Exercise materials
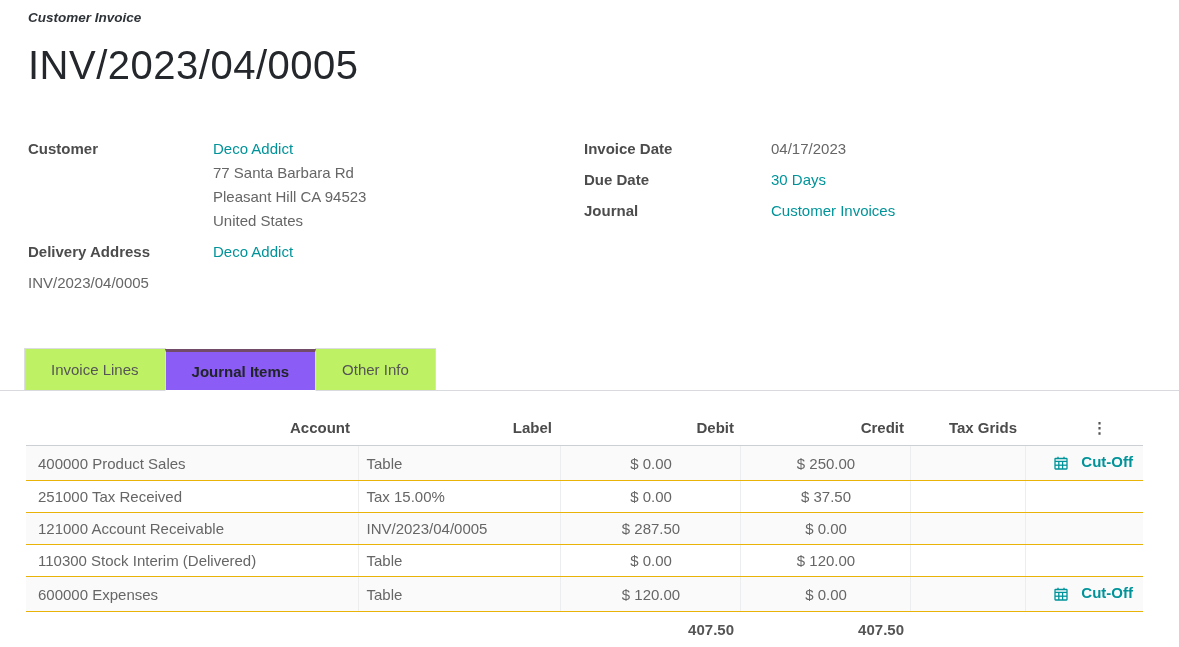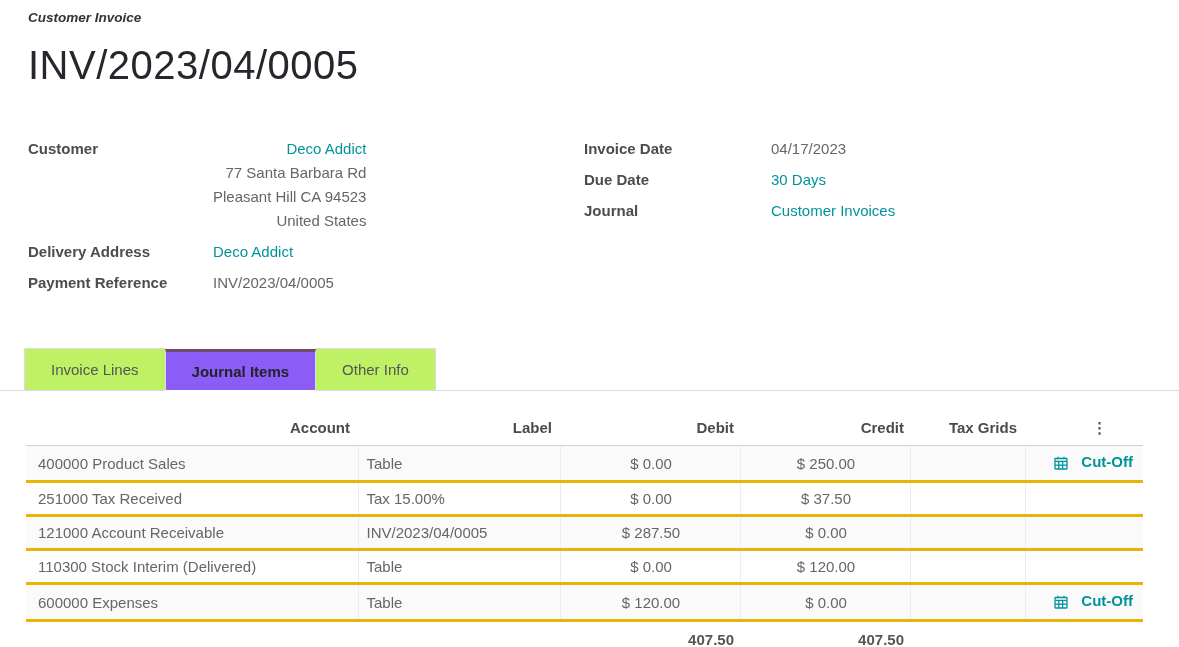--- a/index.html
+++ b/index.html
@@ -15,21 +15,21 @@
   .doc-title { font-size:40px; font-weight:500; color:#24272b; margin-top:20px; line-height:1.0; letter-spacing:0.5px; }
 
   
   .fields { display:flex; padding-left:28px; margin-top:52px; }
   .fields-col-left { width:556px; }
   .fields-col-right { width:560px; }
   .field-row { display:flex; align-items:flex-start; margin-bottom:7px; font-size:15px; line-height:24px; }
   .field-label { font-weight:700; color:#4c4c4c; flex:0 0 auto; }
   .fields-col-left .field-label { width:185px; }
   .fields-col-right .field-label { width:187px; }
-  .field-value { color:#666;text-align:right; }
+  .field-value { color:#666; }
   .addr-line { color:#666; }
   .link { color:#00949a; cursor:pointer; text-decoration:none; }
 
   
   .tabbar { display:flex; align-items:flex-end; margin-top:46px; padding-left:24px; border-bottom:1px solid #d8dadd; }
   .tab {
     height:42px; display:flex; align-items:center; padding:0 26px;
     font-size:15px; color:#555; background:#bef264;
     border:1px solid #dadcdf; border-bottom:none; margin-right:-1px;
     cursor:pointer; position:relative;
@@ -44,21 +44,21 @@
   .table-wrap { margin:20px 0 0 26px; width:1117px; }
   table { border-collapse:collapse; table-layout:fixed; width:1117px; font-size:15px; }
   thead th {
     text-align:right; font-weight:700; color:#4b4b4b;
     padding:8px 8px 9px 12px; border-bottom:1px solid #ccd0d4;
     white-space:nowrap; overflow:hidden;
   }
   thead th.num { text-align:right; padding-right:6px; }
   thead th.opts { text-align:right; padding-right:36px; }
   tbody td {
-    padding:7px 8px; color:#666; border-bottom:3px solid #eab308;
+    padding:7px 8px; color:#666; border-bottom:1px solid #eab308;
     white-space:nowrap; overflow:hidden;
   }
   tbody td + td { border-left:1px solid #ecedef; }
   tbody td:first-child { padding-left:12px; }
   tbody tr:nth-child(odd) { background:#fafafa; }
   td.num { text-align:center; padding-right:6px; }
   td.cutoff-cell { text-align:right; padding-right:10px; }
   tfoot td { padding:9px 6px 0 8px; font-weight:700; color:#555;margin-top:16px; }
   tfoot td.num { text-align:right; }
 
@@ -92,21 +92,20 @@
         <div class="addr-line">77 Santa Barbara Rd</div>
         <div class="addr-line">Pleasant Hill CA 94523</div>
         <div class="addr-line">United States</div>
       </div>
     </div>
     <div class="field-row">
       <div class="field-label">Delivery Address</div>
       <div class="field-value"><a class="link">Deco Addict</a></div>
     </div>
     <div class="field-row">
-      <div class="field-label">Payment Reference</div>
       <div class="field-value">INV/2023/04/0005</div>
     </div>
   </div>
 
   <div class="fields-col-right">
     <div class="field-row">
       <div class="field-label">Invoice Date</div>
       <div class="field-value">04/17/2023</div>
     </div>
     <div class="field-row">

Instructions for the task
Each line of the data must be restated exactly, and the pictures must be left out.

Reply
--- a/index.html
+++ b/index.html
@@ -15,21 +15,21 @@
   .doc-title { font-size:40px; font-weight:500; color:#24272b; margin-top:20px; line-height:1.0; letter-spacing:0.5px; }
 
   
   .fields { display:flex; padding-left:28px; margin-top:52px; }
   .fields-col-left { width:556px; }
   .fields-col-right { width:560px; }
   .field-row { display:flex; align-items:flex-start; margin-bottom:7px; font-size:15px; line-height:24px; }
   .field-label { font-weight:700; color:#4c4c4c; flex:0 0 auto; }
   .fields-col-left .field-label { width:185px; }
   .fields-col-right .field-label { width:187px; }
-  .field-value { color:#666;text-align:right; }
+  .field-value { color:#666; }
   .addr-line { color:#666; }
   .link { color:#00949a; cursor:pointer; text-decoration:none; }
 
   
   .tabbar { display:flex; align-items:flex-end; margin-top:46px; padding-left:24px; border-bottom:1px solid #d8dadd; }
   .tab {
     height:42px; display:flex; align-items:center; padding:0 26px;
     font-size:15px; color:#555; background:#bef264;
     border:1px solid #dadcdf; border-bottom:none; margin-right:-1px;
     cursor:pointer; position:relative;
@@ -44,21 +44,21 @@
   .table-wrap { margin:20px 0 0 26px; width:1117px; }
   table { border-collapse:collapse; table-layout:fixed; width:1117px; font-size:15px; }
   thead th {
     text-align:right; font-weight:700; color:#4b4b4b;
     padding:8px 8px 9px 12px; border-bottom:1px solid #ccd0d4;
     white-space:nowrap; overflow:hidden;
   }
   thead th.num { text-align:right; padding-right:6px; }
   thead th.opts { text-align:right; padding-right:36px; }
   tbody td {
-    padding:7px 8px; color:#666; border-bottom:3px solid #eab308;
+    padding:7px 8px; color:#666; border-bottom:1px solid #eab308;
     white-space:nowrap; overflow:hidden;
   }
   tbody td + td { border-left:1px solid #ecedef; }
   tbody td:first-child { padding-left:12px; }
   tbody tr:nth-child(odd) { background:#fafafa; }
   td.num { text-align:center; padding-right:6px; }
   td.cutoff-cell { text-align:right; padding-right:10px; }
   tfoot td { padding:9px 6px 0 8px; font-weight:700; color:#555;margin-top:16px; }
   tfoot td.num { text-align:right; }
 
@@ -92,21 +92,20 @@
         <div class="addr-line">77 Santa Barbara Rd</div>
         <div class="addr-line">Pleasant Hill CA 94523</div>
         <div class="addr-line">United States</div>
       </div>
     </div>
     <div class="field-row">
       <div class="field-label">Delivery Address</div>
       <div class="field-value"><a class="link">Deco Addict</a></div>
     </div>
     <div class="field-row">
-      <div class="field-label">Payment Reference</div>
       <div class="field-value">INV/2023/04/0005</div>
     </div>
   </div>
 
   <div class="fields-col-right">
     <div class="field-row">
       <div class="field-label">Invoice Date</div>
       <div class="field-value">04/17/2023</div>
     </div>
     <div class="field-row">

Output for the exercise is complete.